Remember that a glass marble swinging round at the bottom of the pan will help to keep the jam from burning. Add pure glycerine, stirred in 2 or 3 minutes before jam is ready to put up, will help to preserve it. One teaspoonful of glycerine for every 4 lb. of jam.

How to Test Jam for Set

When the jam appears to be thickening and a little hangs on the edge of the wooden spoon when held up, let the first test be made, but before doing so lower the heat, or draw back the pan to the side of the stove so that the preserve will continue to cook at a gentle simmer. Drop a spoonful of jam on a cold plate or saucer and stand it in the cool (a draughty window-sill is helpful). Give the test 5 minutes, tilt the saucer, and if the jam wrinkles a little and has a ‘crépy’ appearance it is ready, and can be potted up at once. On the other hand, if it shows still liquid and smooth, more cooking is called for. Raise the heat once more, and boil briskly for another 5 or 6 minutes before drawing once more to the side and testing a second spoonful.
It is always wise to reduce heat while testing, otherwise the jam may be over-boiled during the time taken up in the set. In a wet season, jam requires several minutes’ longer boil, to drive off the excessive moisture.
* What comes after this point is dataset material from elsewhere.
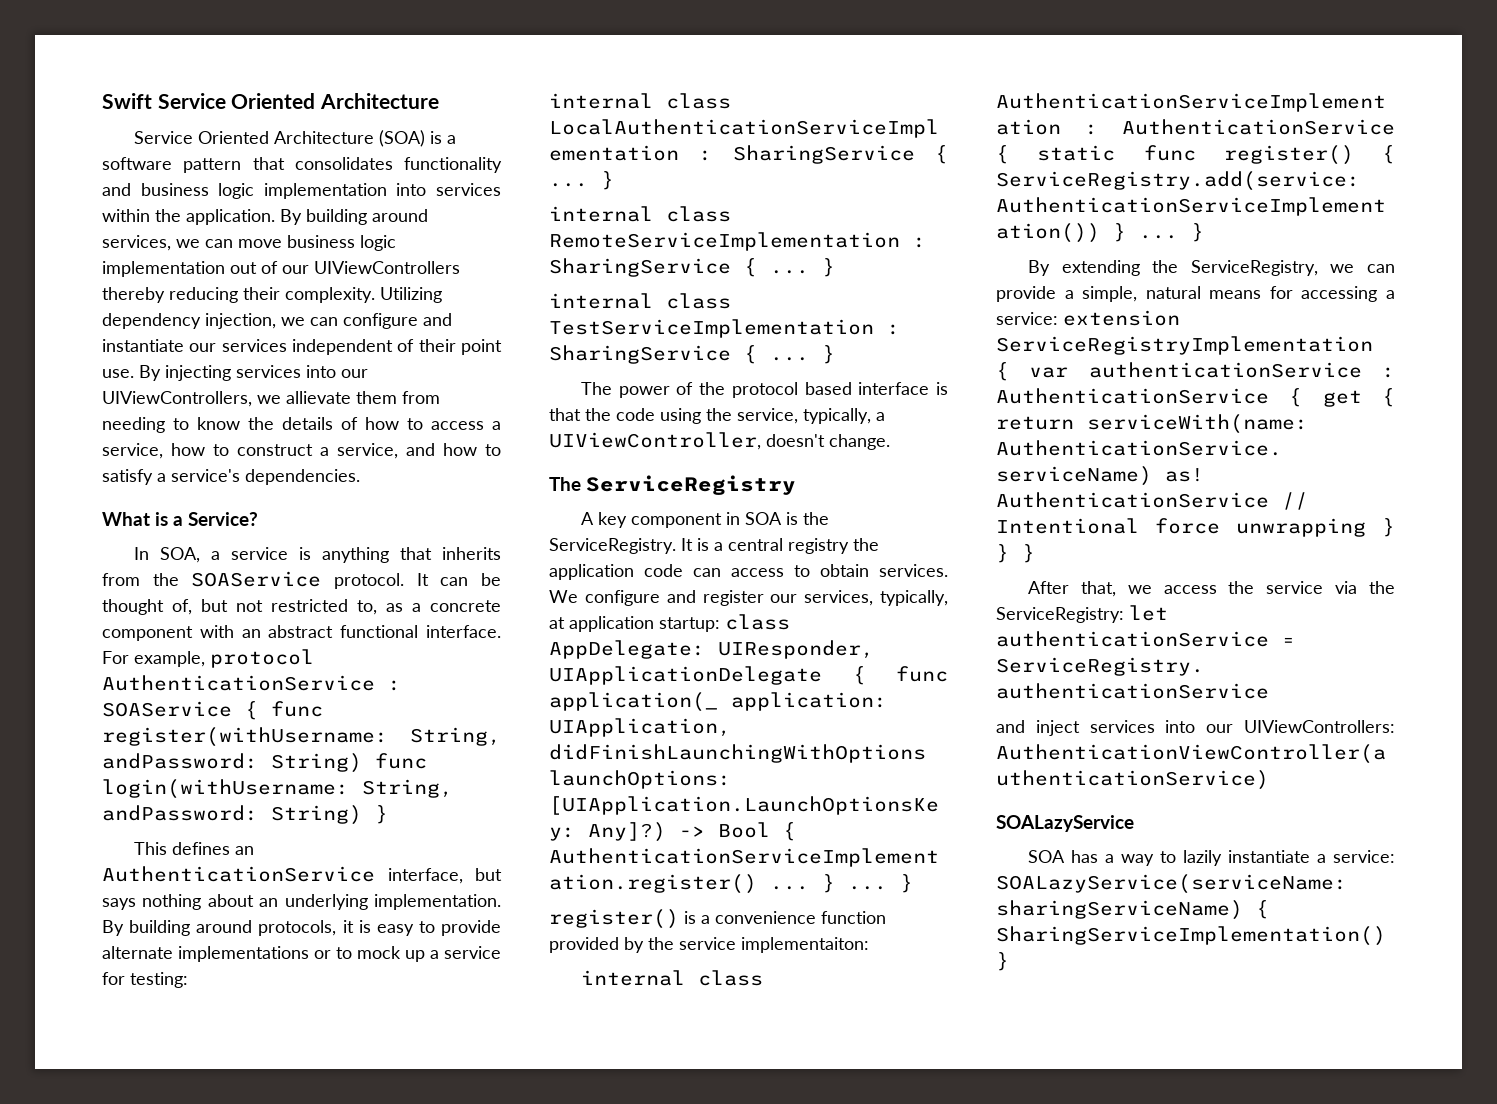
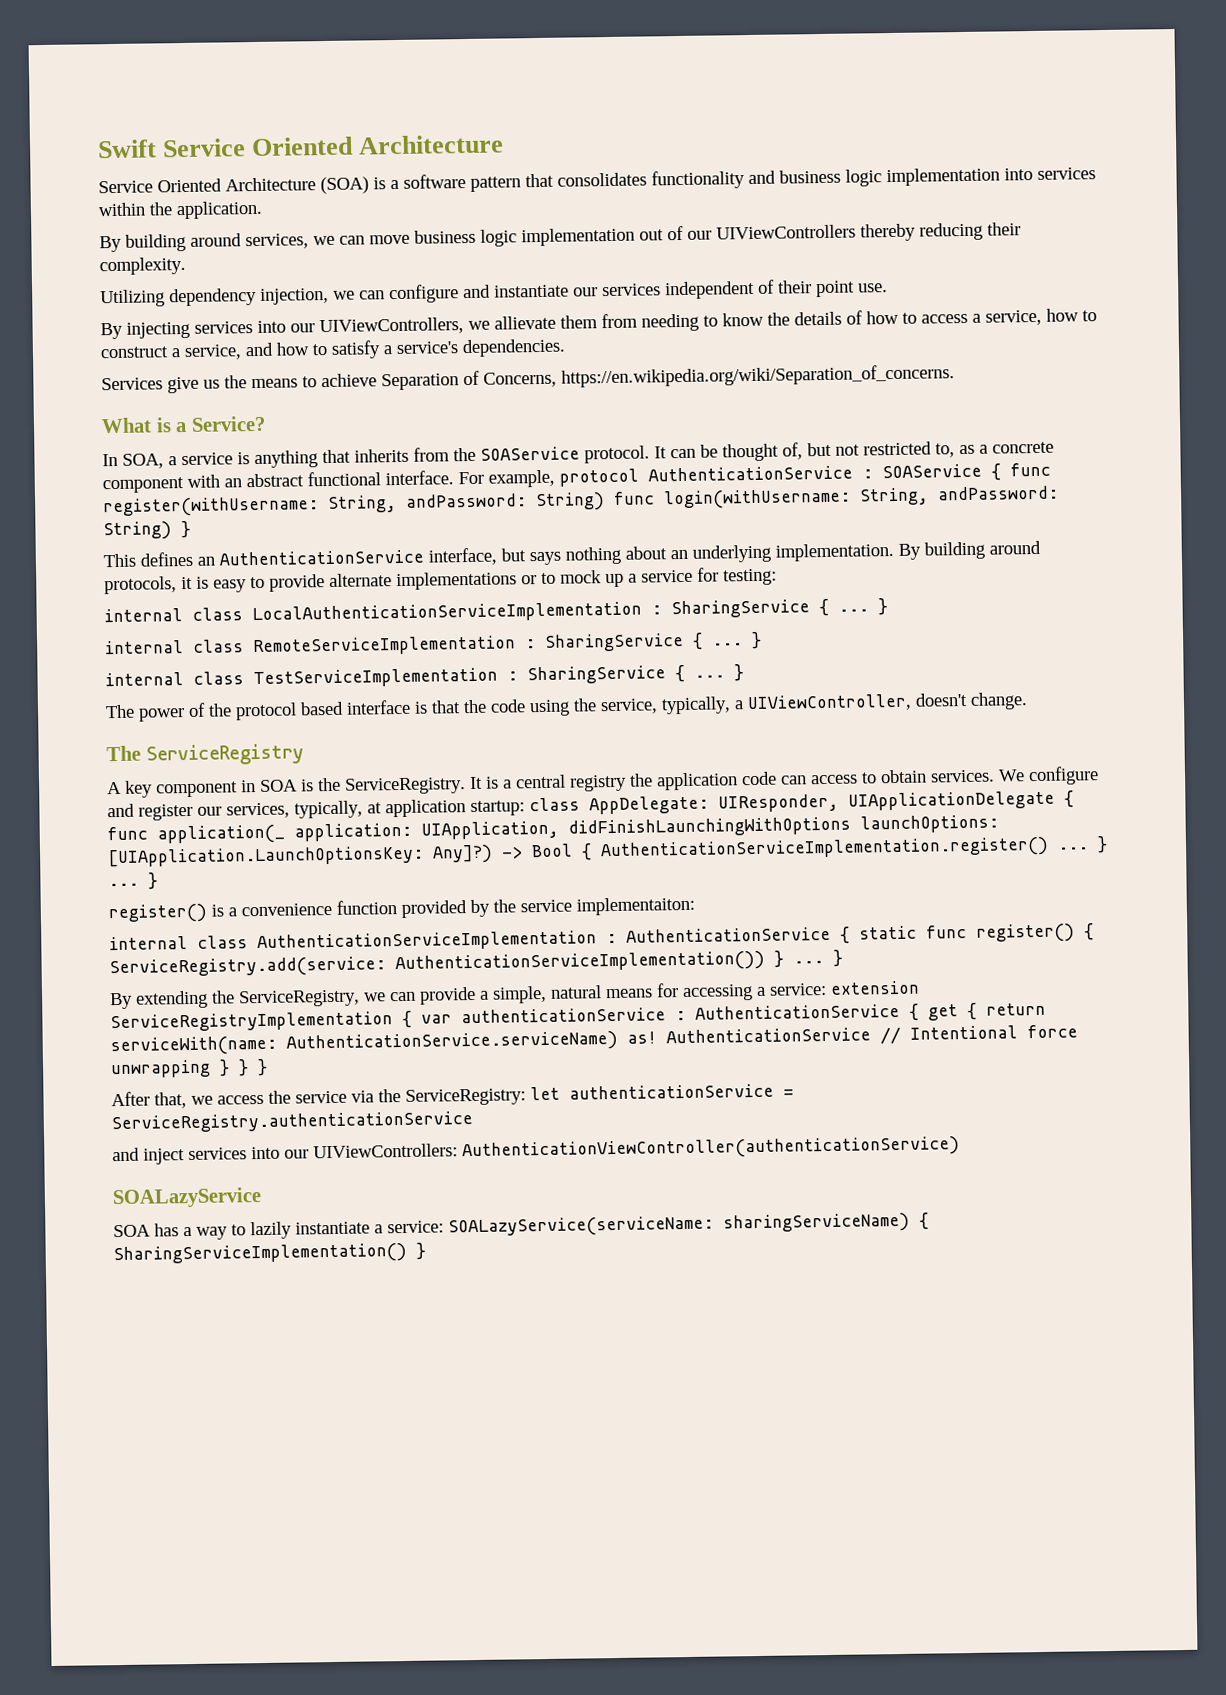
(275, 217) none -> (263, 210) //
(375, 295) none -> (186, 266) //
(134, 373) none -> (888, 288) //
(360, 477) none -> [101,364,955,394] // Services give us the means to achieve Separation of Concerns, https://en.wikipedia.org/wiki/Separation_of_concerns.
A small knob of butter added to jams is useful in imparting a brighter appearance to the preserve and in making scum easier to remove, as the butter aids in colecting it in one place. Butter papers, smeared over the bottom and just up the sides of the preserving pan before putting in the fruit, will make for greater safety against the preserve catching and burning. But care is still called for in adjusting the heat – jam making demands constant watchfulness.

Jam Crystallizing

When jam crystallizes it is not a problem, so it can be left undisturbed, but whenever a pot is required, just turn the contents into a small saucepan and bring nearly to the boil, then put into a clean pot. Excellent for present use and it is quite clear, but if stored would go sugary on the top again.
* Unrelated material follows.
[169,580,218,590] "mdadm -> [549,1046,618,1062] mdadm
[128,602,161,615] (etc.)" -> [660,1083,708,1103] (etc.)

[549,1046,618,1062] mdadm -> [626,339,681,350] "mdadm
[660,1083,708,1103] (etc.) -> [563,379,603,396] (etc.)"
Sugarless Fruit-pulp for Jam-making

In the case of raspberries and other soft fruits, put the fruit into a preserving pan over very gentle heat until the juice begins to run, then increase the heat until the preserve is boiling; boil steadily for 45 minutes to 1 hour, stirring steadily. Continue to boil until you see the somewhat dry pulp draw away a little from the sides of the pan. Have your jars ready to go, they should be clean and dry and hot.